Each record must be copied in full and unchanged; any image it holds is excluded.

════════

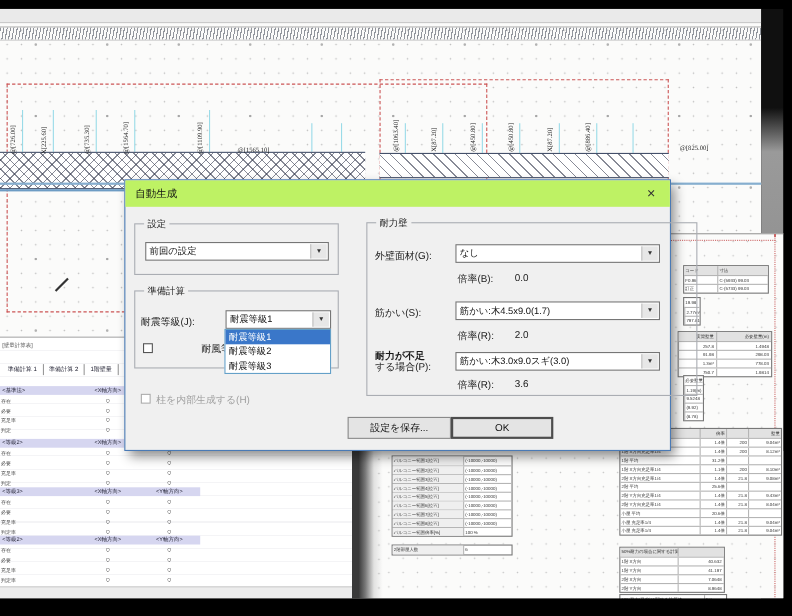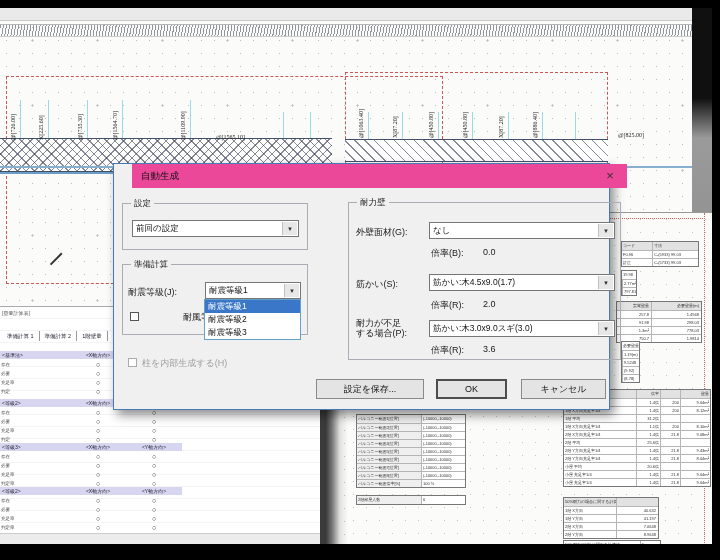"自動生成" .dlg-title { background: #ec4899 -> #bef264; left: 18px -> 0 }
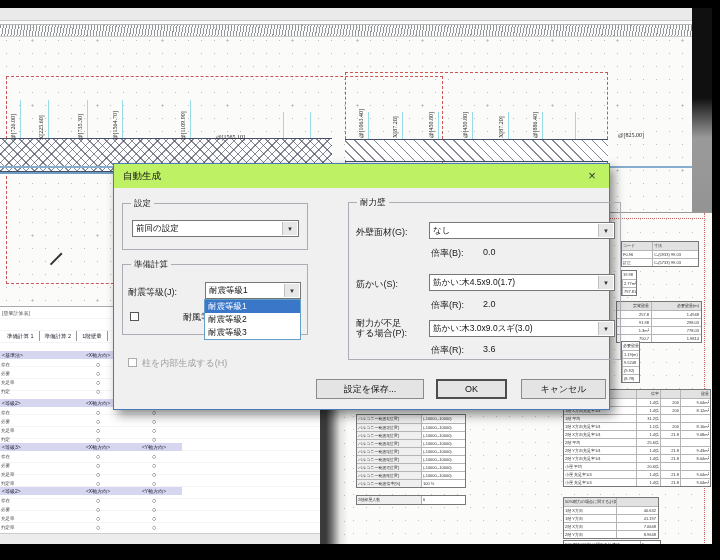"耐力壁" div.group { left: 234px -> 219px; width: 273px -> 301px }
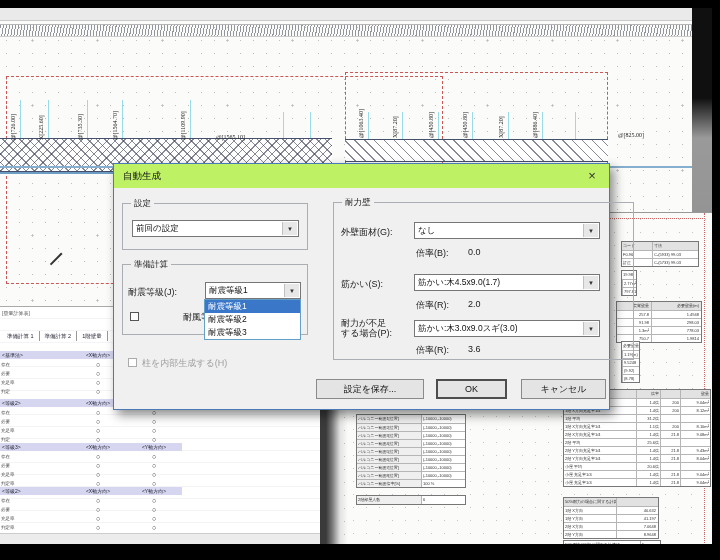"耐力が不足" span.lbl { font-weight: none -> bold }
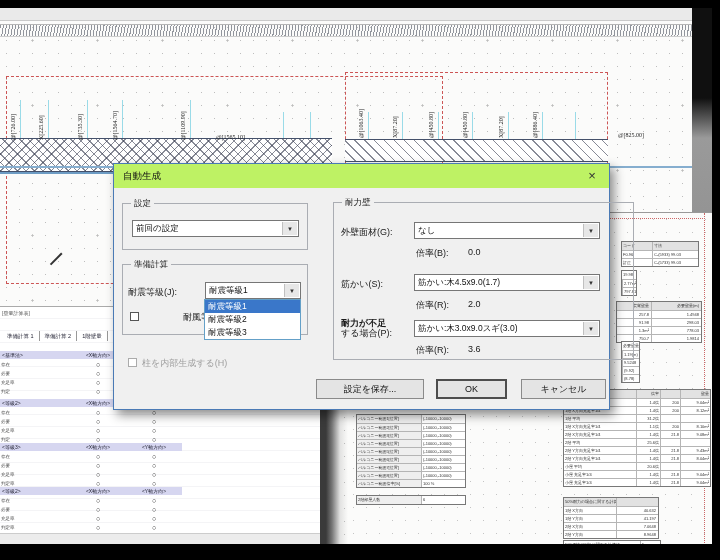"設定を保存..." div.btn { width: 108px -> 94px }
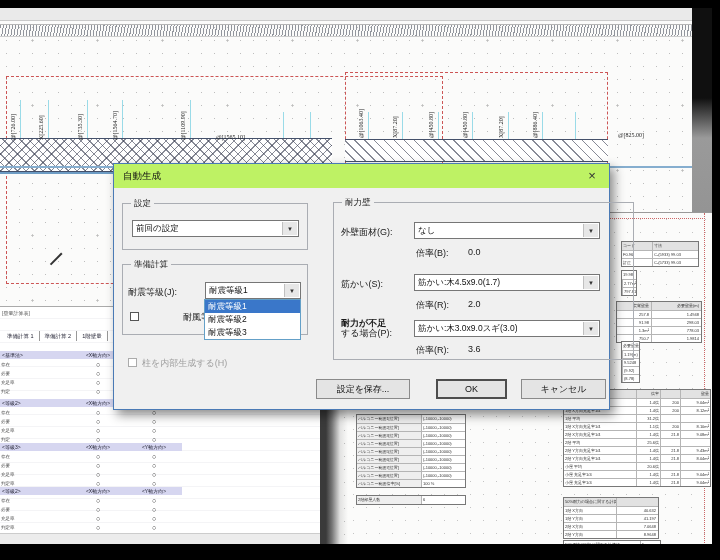"OK" div.btn { left: 322px -> 296px; width: 71px -> 93px }
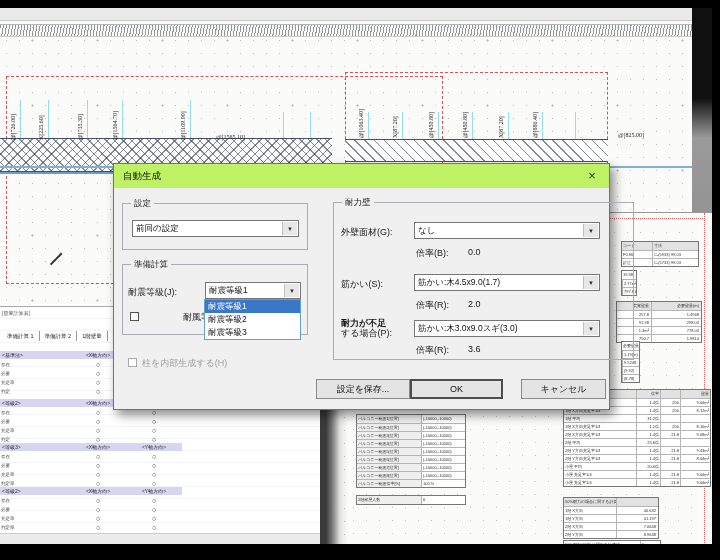"キャンセル" div.btn { html: <div>キャンセル</div> -> none }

════════

- Task solution
"自動生成" .dlg-title { background: #ec4899 -> #bef264; left: 18px -> 0 }
"耐力壁" div.group { left: 234px -> 219px; width: 273px -> 301px }
"耐力が不足" span.lbl { font-weight: none -> bold }
"設定を保存..." div.btn { width: 108px -> 94px }
"OK" div.btn { left: 322px -> 296px; width: 71px -> 93px }
"キャンセル" div.btn { html: <div>キャンセル</div> -> none }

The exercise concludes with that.